(What you should do)
Transcribe the data in full and exactly, omitting any pictures.

[Screenshot and code edit data]
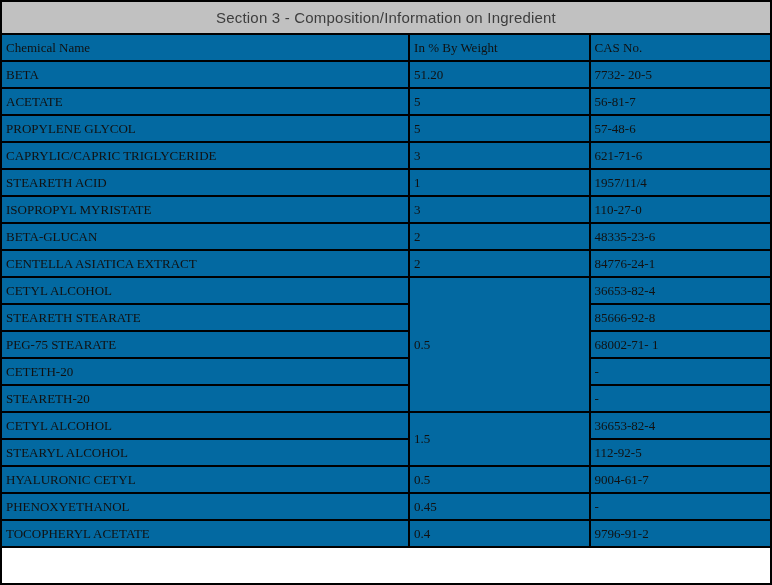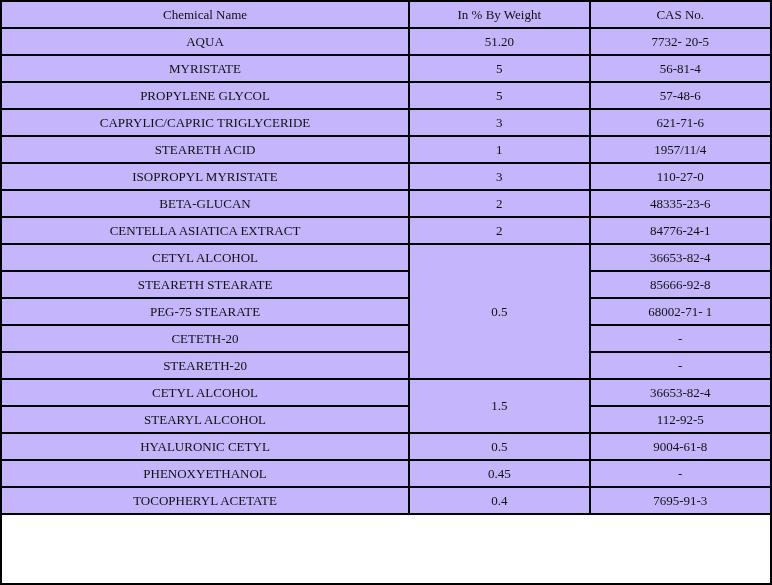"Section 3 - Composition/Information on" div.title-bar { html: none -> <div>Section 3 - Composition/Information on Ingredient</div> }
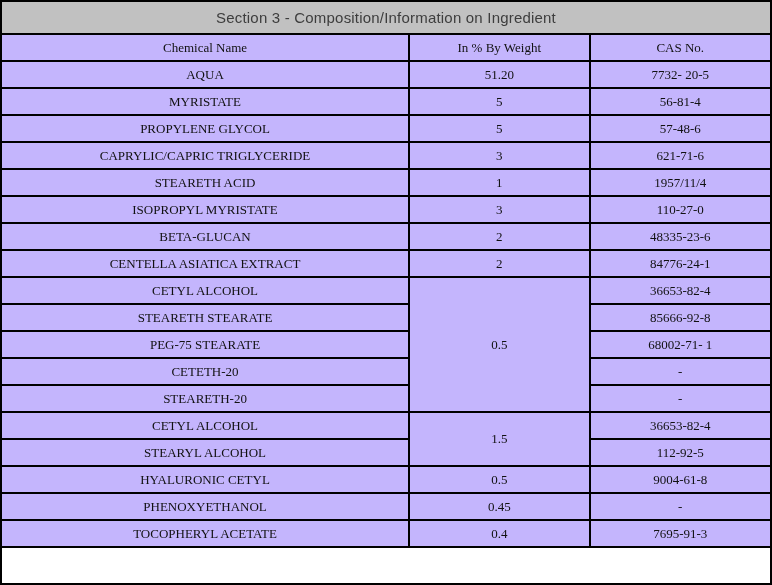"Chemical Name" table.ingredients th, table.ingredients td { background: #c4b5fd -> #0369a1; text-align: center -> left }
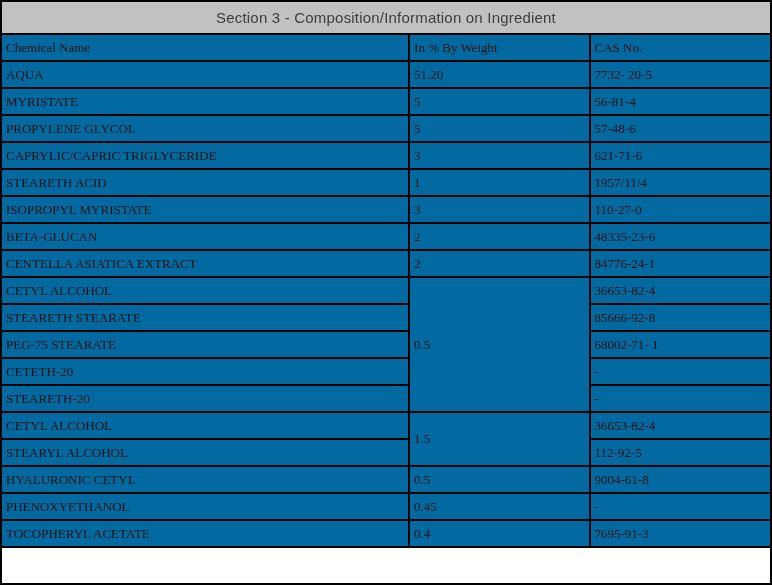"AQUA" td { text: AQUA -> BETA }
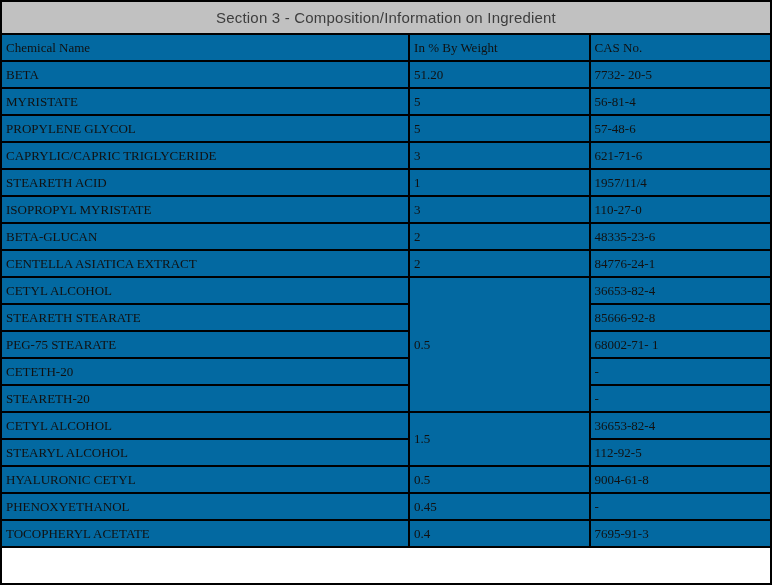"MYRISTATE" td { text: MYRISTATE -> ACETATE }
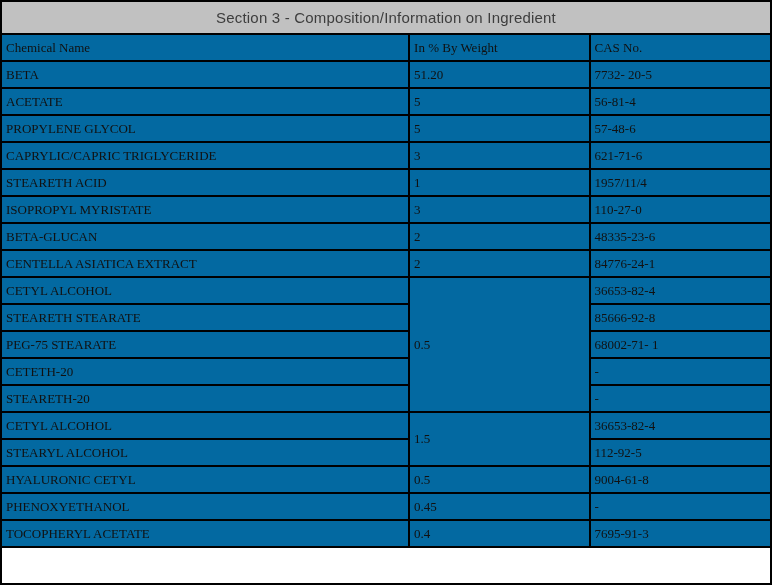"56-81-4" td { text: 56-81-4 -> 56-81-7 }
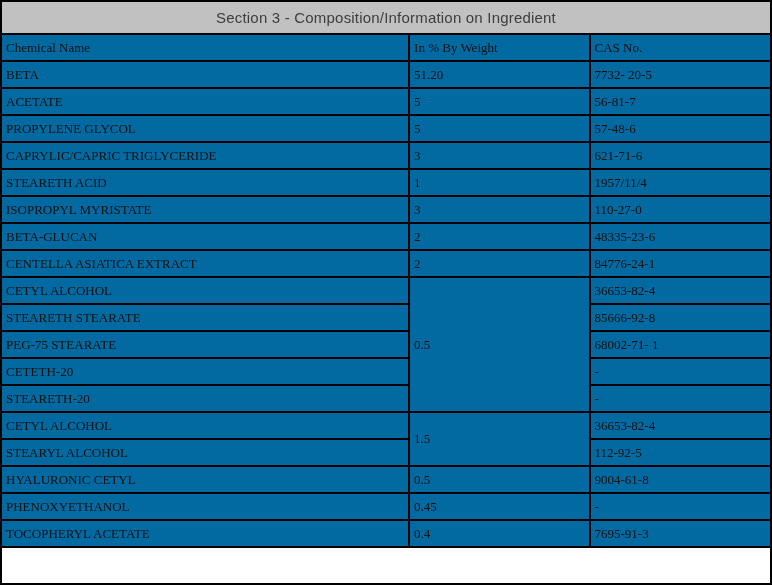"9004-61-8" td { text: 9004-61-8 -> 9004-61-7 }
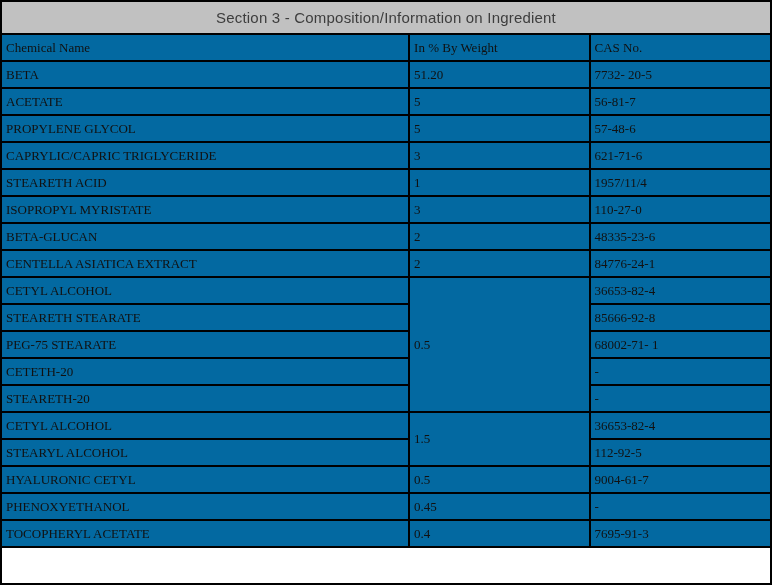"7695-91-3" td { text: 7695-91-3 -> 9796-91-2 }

(Response to this exercise)
"Section 3 - Composition/Information on" div.title-bar { html: none -> <div>Section 3 - Composition/Information on Ingredient</div> }
"Chemical Name" table.ingredients th, table.ingredients td { background: #c4b5fd -> #0369a1; text-align: center -> left }
"AQUA" td { text: AQUA -> BETA }
"MYRISTATE" td { text: MYRISTATE -> ACETATE }
"56-81-4" td { text: 56-81-4 -> 56-81-7 }
"9004-61-8" td { text: 9004-61-8 -> 9004-61-7 }
"7695-91-3" td { text: 7695-91-3 -> 9796-91-2 }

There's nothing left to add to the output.